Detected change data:
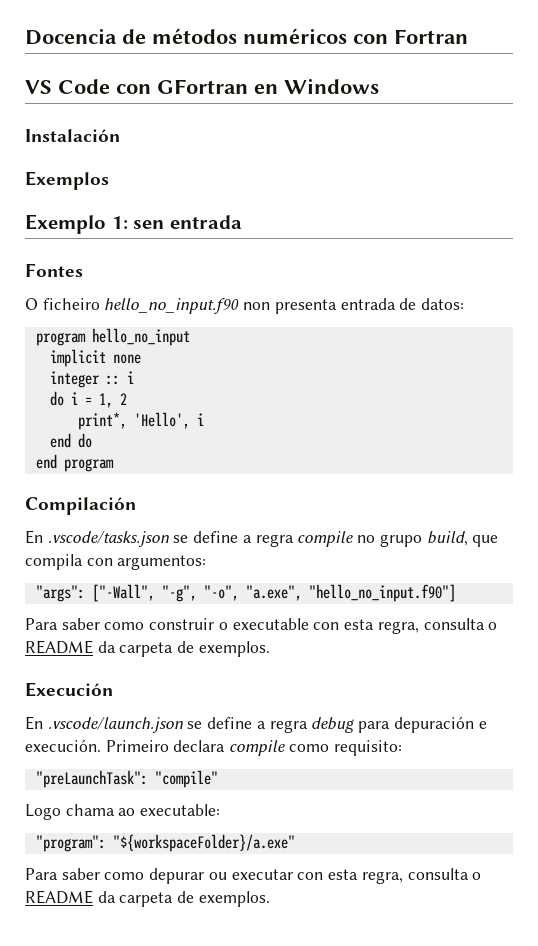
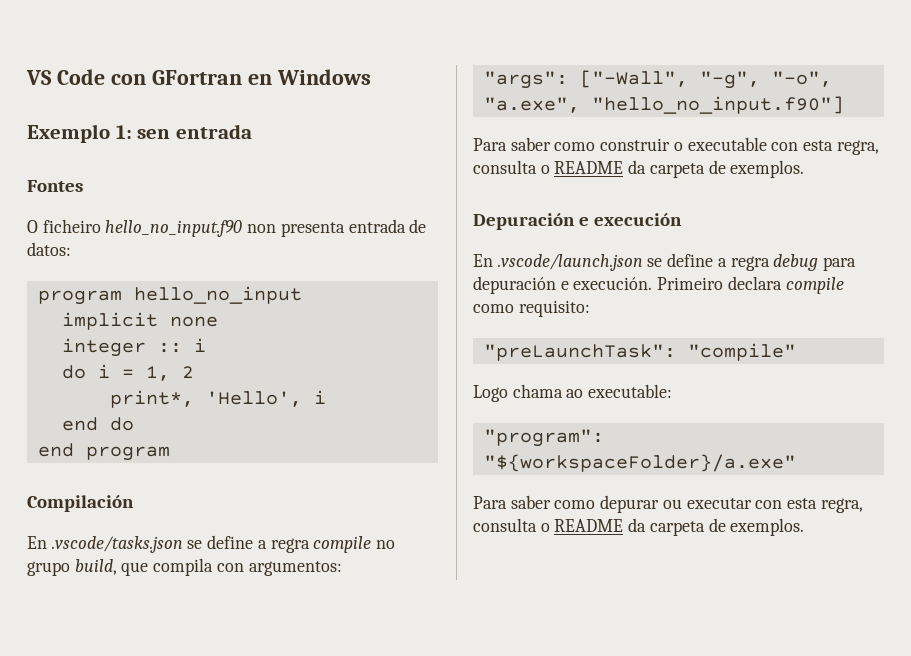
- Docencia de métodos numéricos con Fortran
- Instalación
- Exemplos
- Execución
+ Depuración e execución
...
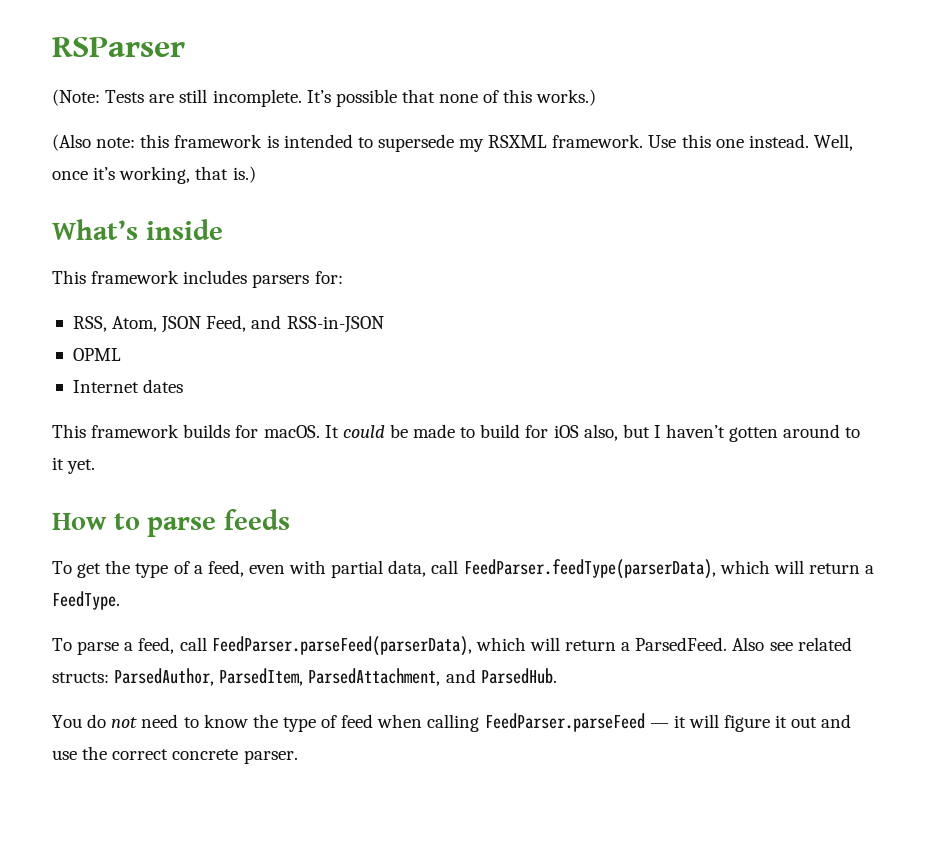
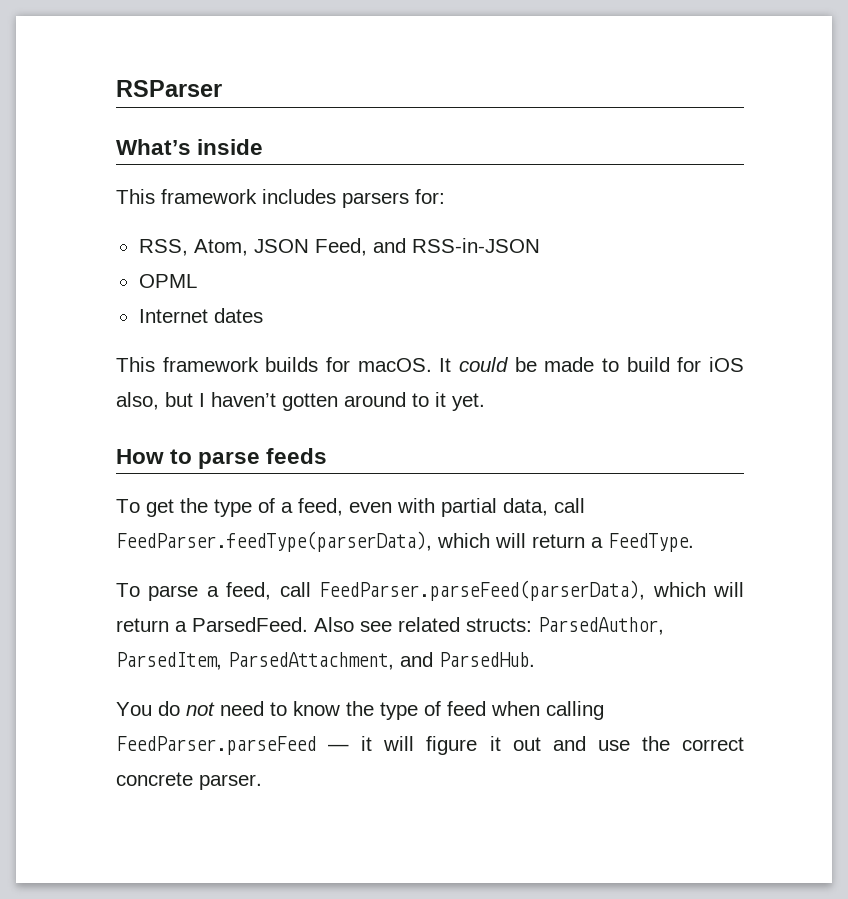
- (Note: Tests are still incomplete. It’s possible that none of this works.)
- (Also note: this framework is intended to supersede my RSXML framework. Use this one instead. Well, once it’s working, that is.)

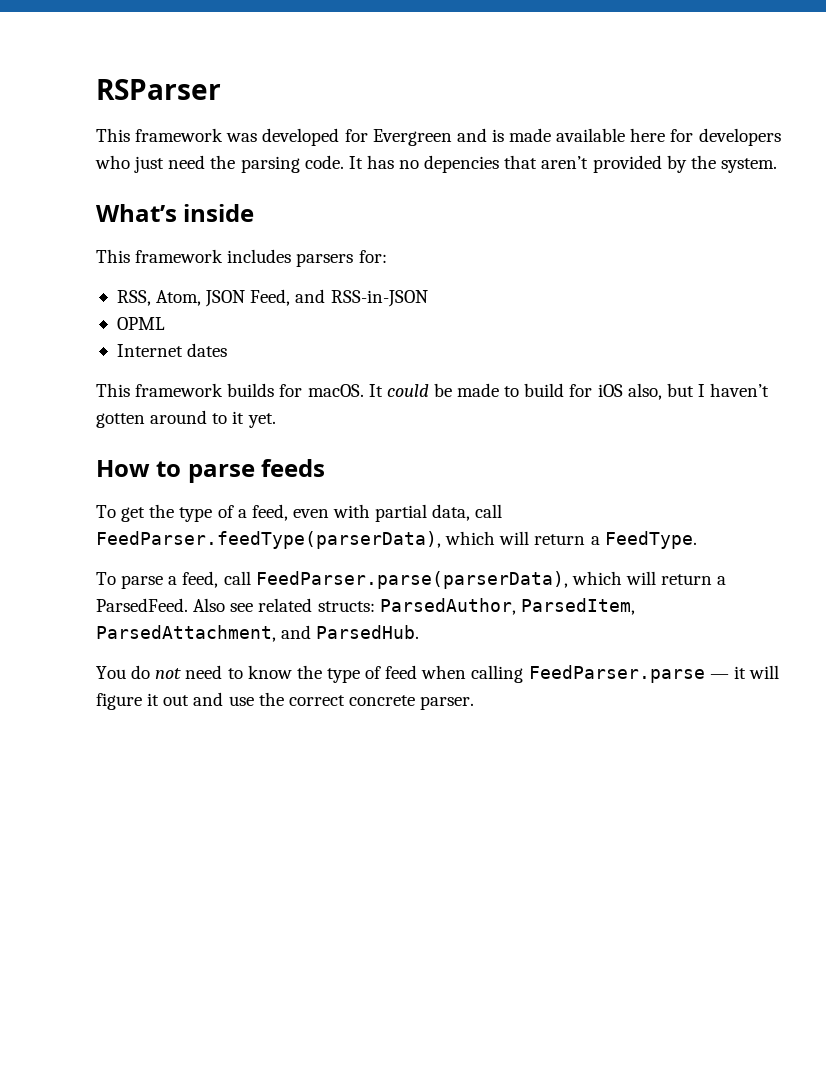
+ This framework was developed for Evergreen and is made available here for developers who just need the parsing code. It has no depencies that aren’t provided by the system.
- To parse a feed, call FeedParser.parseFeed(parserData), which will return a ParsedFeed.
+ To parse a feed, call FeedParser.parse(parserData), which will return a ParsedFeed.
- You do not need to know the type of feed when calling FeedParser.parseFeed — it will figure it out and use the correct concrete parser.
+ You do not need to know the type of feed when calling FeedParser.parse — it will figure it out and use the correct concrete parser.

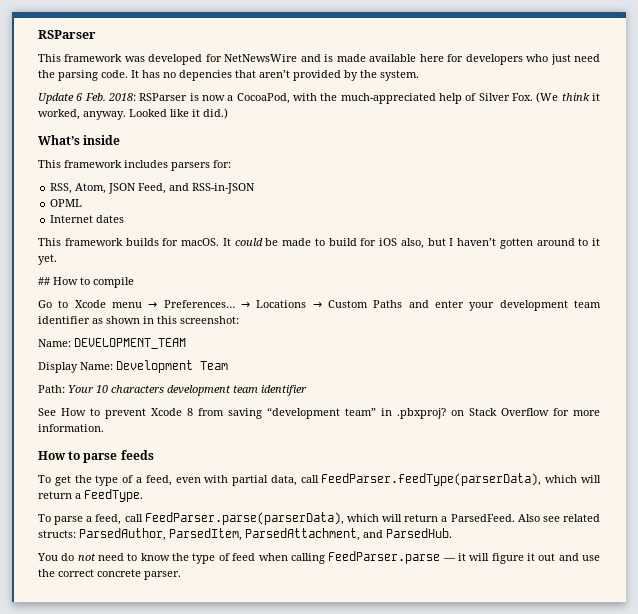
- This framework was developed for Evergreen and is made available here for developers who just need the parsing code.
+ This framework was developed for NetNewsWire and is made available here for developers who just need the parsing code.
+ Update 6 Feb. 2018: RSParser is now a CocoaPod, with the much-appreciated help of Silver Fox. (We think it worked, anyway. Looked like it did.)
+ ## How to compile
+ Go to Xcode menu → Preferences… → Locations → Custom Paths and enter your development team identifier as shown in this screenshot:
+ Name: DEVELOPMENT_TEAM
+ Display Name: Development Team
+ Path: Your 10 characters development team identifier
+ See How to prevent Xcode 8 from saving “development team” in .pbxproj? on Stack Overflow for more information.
* * *
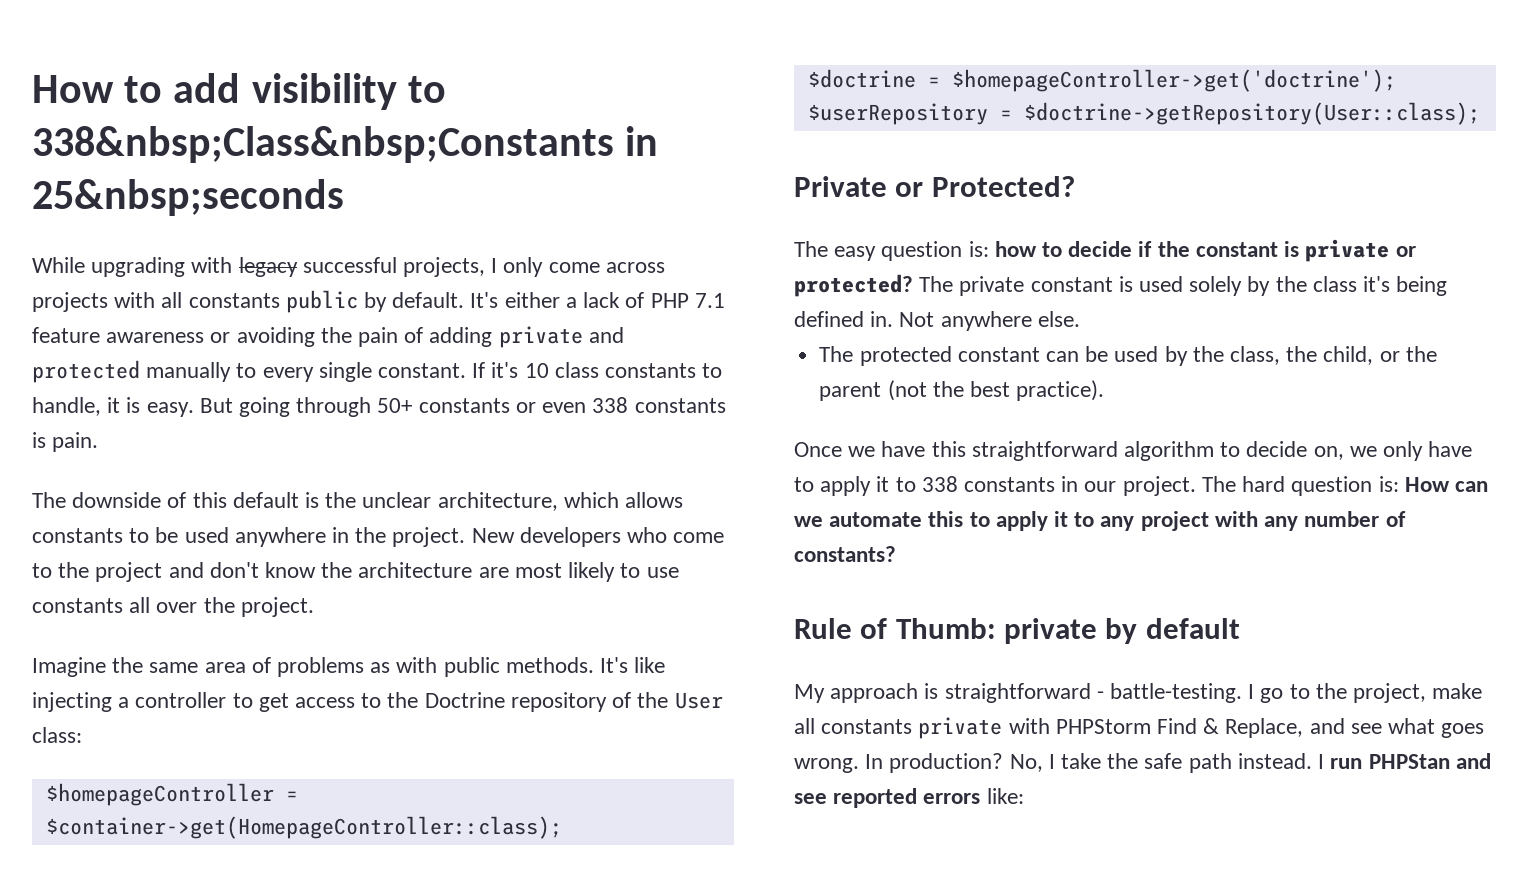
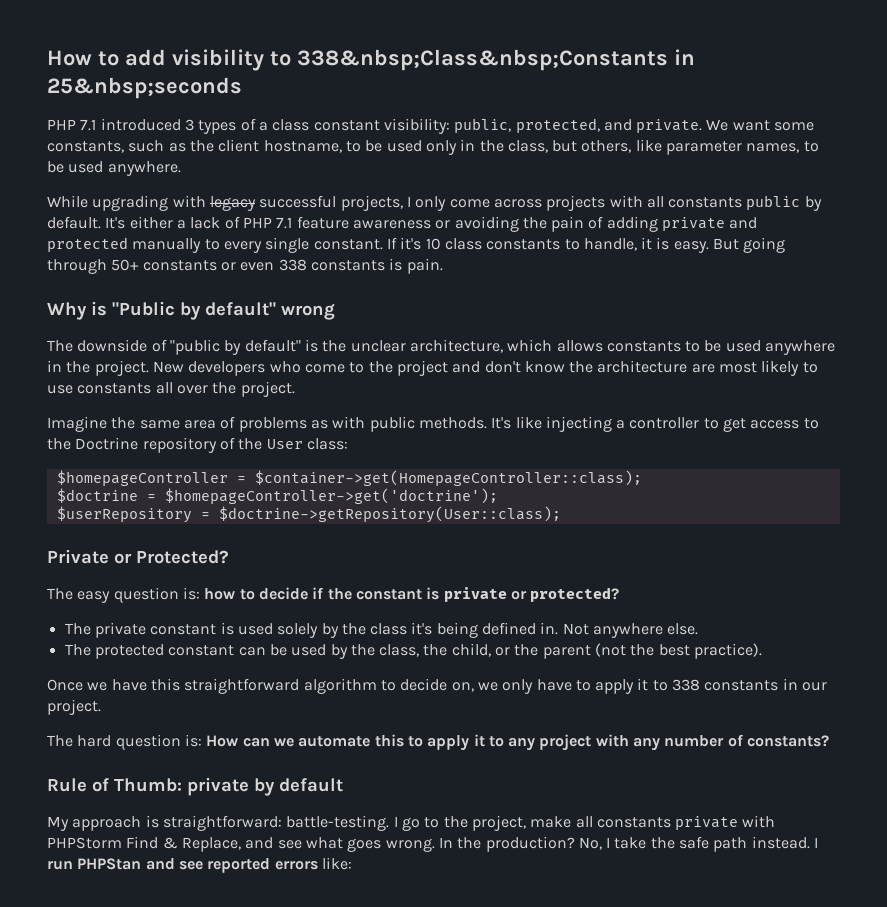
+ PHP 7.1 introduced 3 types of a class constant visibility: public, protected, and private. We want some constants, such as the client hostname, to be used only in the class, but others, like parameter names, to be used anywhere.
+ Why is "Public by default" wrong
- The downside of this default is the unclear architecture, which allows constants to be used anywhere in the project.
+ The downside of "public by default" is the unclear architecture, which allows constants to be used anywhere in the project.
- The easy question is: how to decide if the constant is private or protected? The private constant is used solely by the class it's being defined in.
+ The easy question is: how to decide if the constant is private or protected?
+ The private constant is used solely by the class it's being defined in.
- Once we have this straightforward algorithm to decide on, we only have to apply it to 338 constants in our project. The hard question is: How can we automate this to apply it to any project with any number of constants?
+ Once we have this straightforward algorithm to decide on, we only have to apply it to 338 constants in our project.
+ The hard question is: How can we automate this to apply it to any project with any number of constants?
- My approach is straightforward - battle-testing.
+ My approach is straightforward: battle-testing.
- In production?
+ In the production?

Goal of the exercise: Go through the records above and return each line in which the word "being" occurs.

Response to this task:
- The easy question is: how to decide if the constant is private or protected? The private constant is used solely by the class it's being defined in.
+ The private constant is used solely by the class it's being defined in.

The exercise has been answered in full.